(Content revision data)
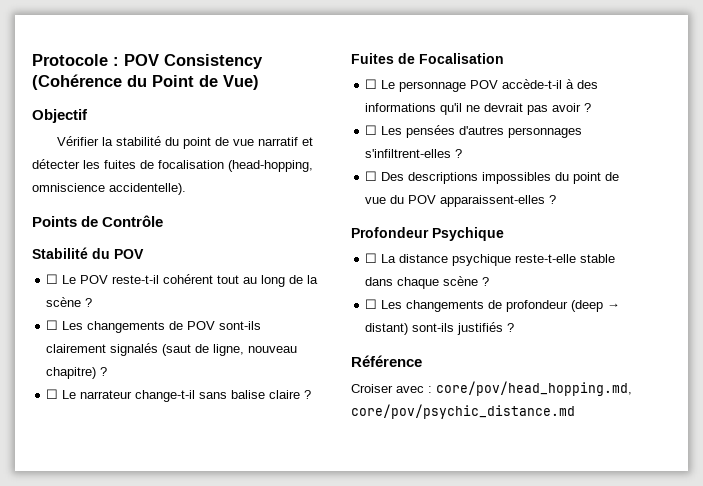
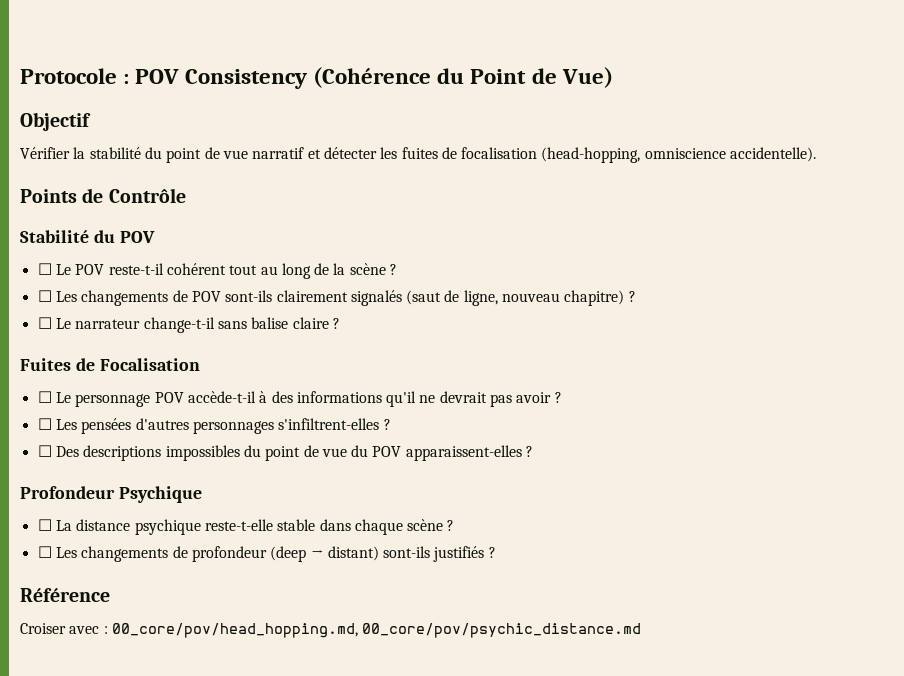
- Croiser avec : core/pov/head_hopping.md, core/pov/psychic_distance.md
+ Croiser avec : 00_core/pov/head_hopping.md, 00_core/pov/psychic_distance.md

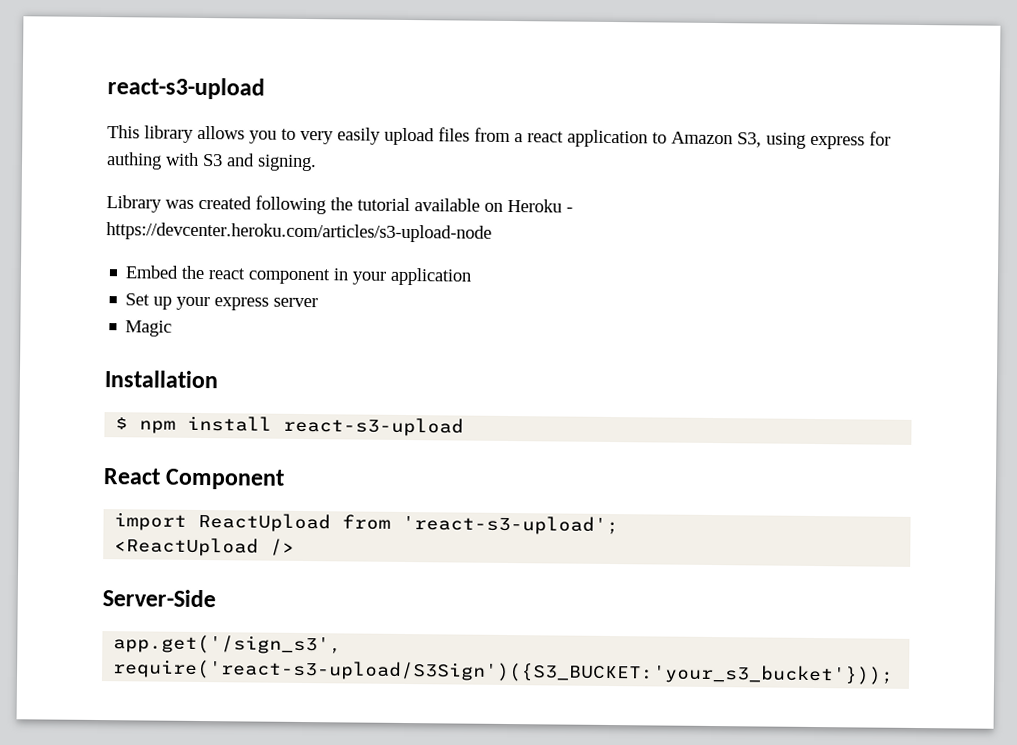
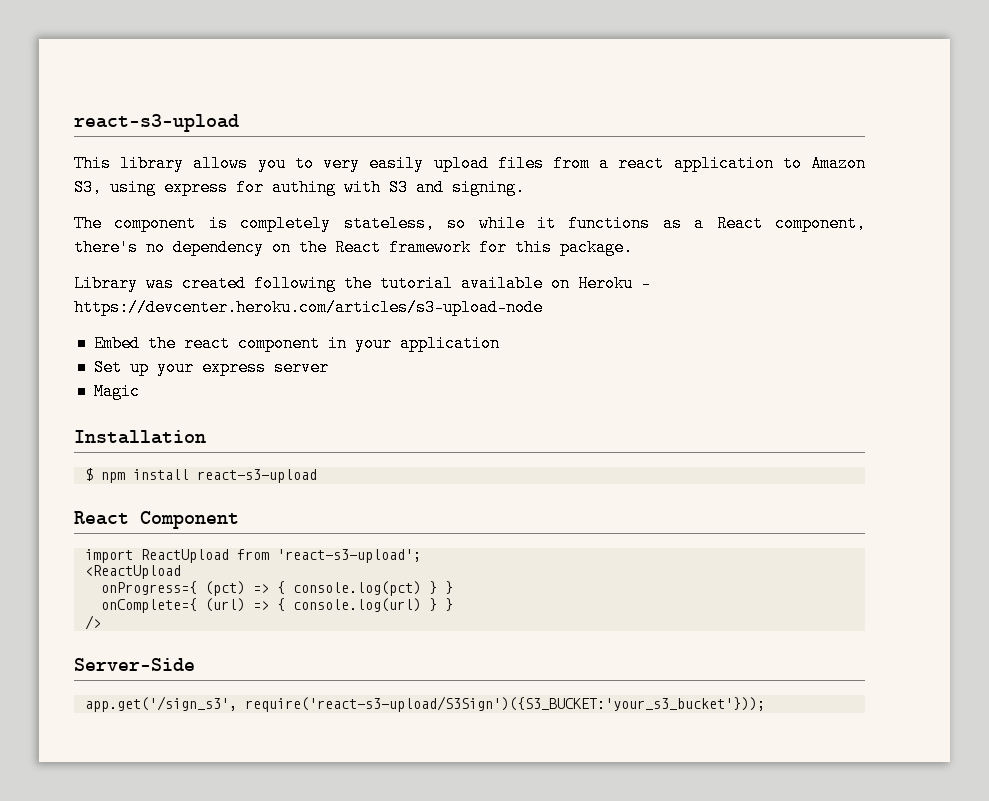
+ The component is completely stateless, so while it functions as a React component, there's no dependency on the React framework for this package.
- <ReactUpload />
+ <ReactUpload
+ onProgress={ (pct) => { console.log(pct) } }
+ onComplete={ (url) => { console.log(url) } }
+ />

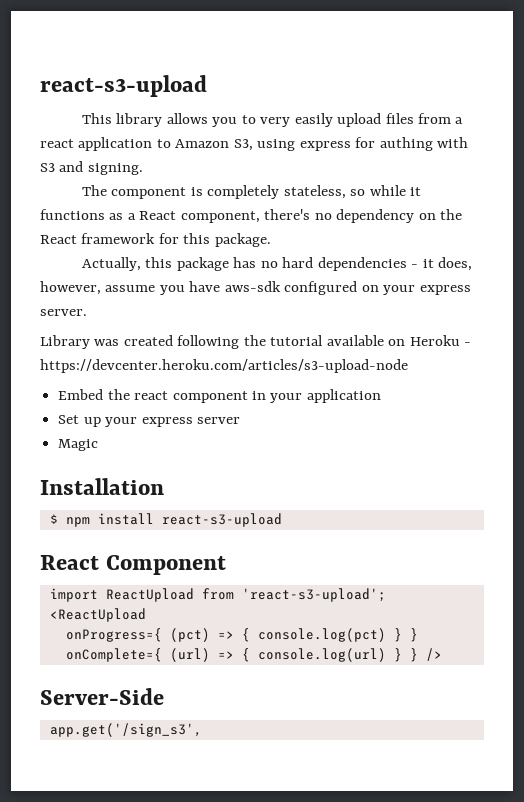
+ Actually, this package has no hard dependencies - it does, however, assume you have aws-sdk configured on your express server.
- onComplete={ (url) => { console.log(url) } }
- />
+ onComplete={ (url) => { console.log(url) } } />
- app.get('/sign_s3', require('react-s3-upload/S3Sign')({S3_BUCKET:'your_s3_bucket'}));
+ app.get('/sign_s3',

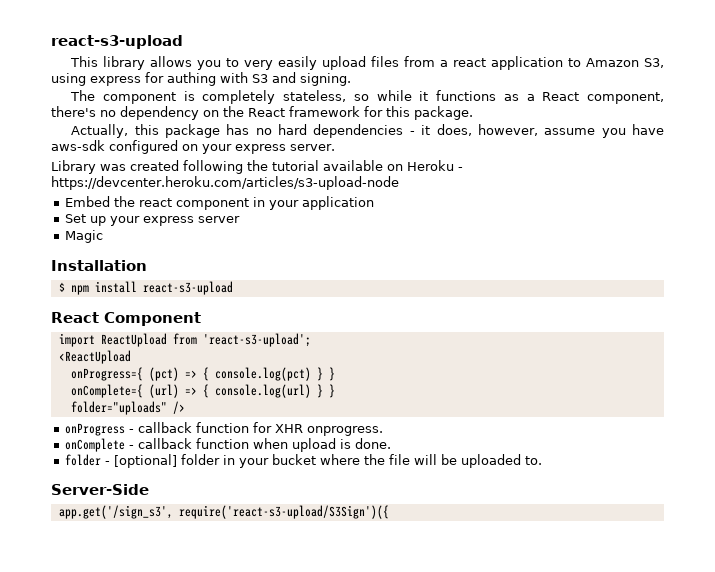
- onComplete={ (url) => { console.log(url) } } />
+ onComplete={ (url) => { console.log(url) } }
+ folder="uploads" />
+ onProgress - callback function for XHR onprogress.
+ onComplete - callback function when upload is done.
+ folder - [optional] folder in your bucket where the file will be uploaded to.
- app.get('/sign_s3',
+ app.get('/sign_s3', require('react-s3-upload/S3Sign')({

- **Required work**:
The word "Croiser" occurs on some lines of the data. Give the number of those lines only.

- **Solved problem**:
2